(ENTRIES PROVIDED begins)

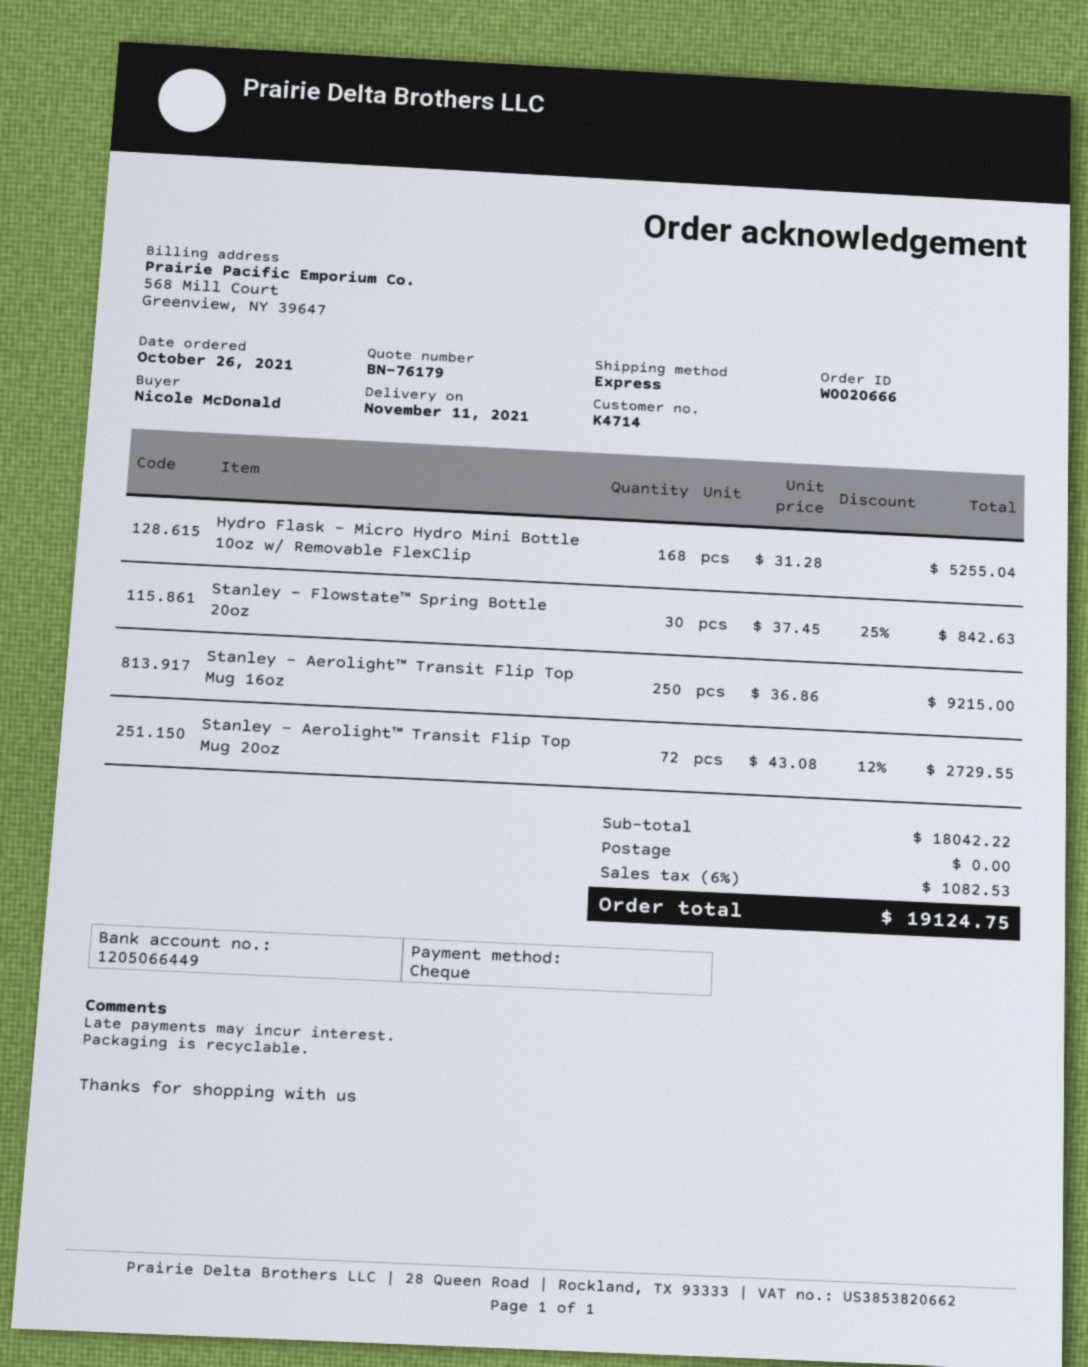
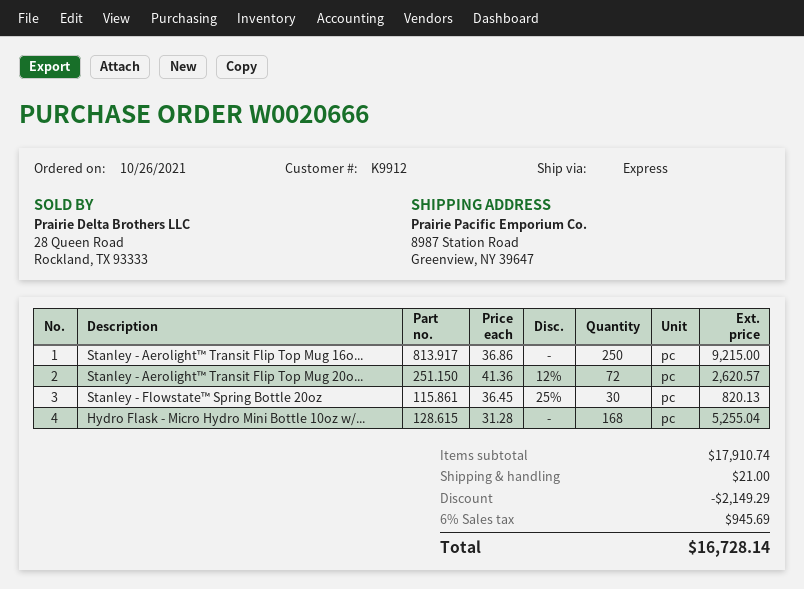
customer number: K4714 -> K9912
Stanley - Flowstate™ Spring Bottle 20oz: 30 x 37.45 - 25% = 842.63 -> 30 x 36.45 - 25% = 820.13
Stanley - Aerolight™ Transit Flip Top Mug 20oz: 72 x 43.08 - 12% = 2729.55 -> 72 x 41.36 - 12% = 2620.57
subtotal: 18042.22 -> 17910.74
discount: none -> 2149.29
shipping: 0.00 -> 21.00
tax: 6% = 1082.53 -> 6% = 945.69
total: 19124.75 -> 16728.14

(ENTRIES PROVIDED ends)

» TASK DETAILS
Once you have identified the lines above that contain "Stanley", copy each of them.

» RESPONSE BOX
Stanley - Flowstate™ Spring Bottle 20oz: 30 x 37.45 - 25% = 842.63 -> 30 x 36.45 - 25% = 820.13
Stanley - Aerolight™ Transit Flip Top Mug 20oz: 72 x 43.08 - 12% = 2729.55 -> 72 x 41.36 - 12% = 2620.57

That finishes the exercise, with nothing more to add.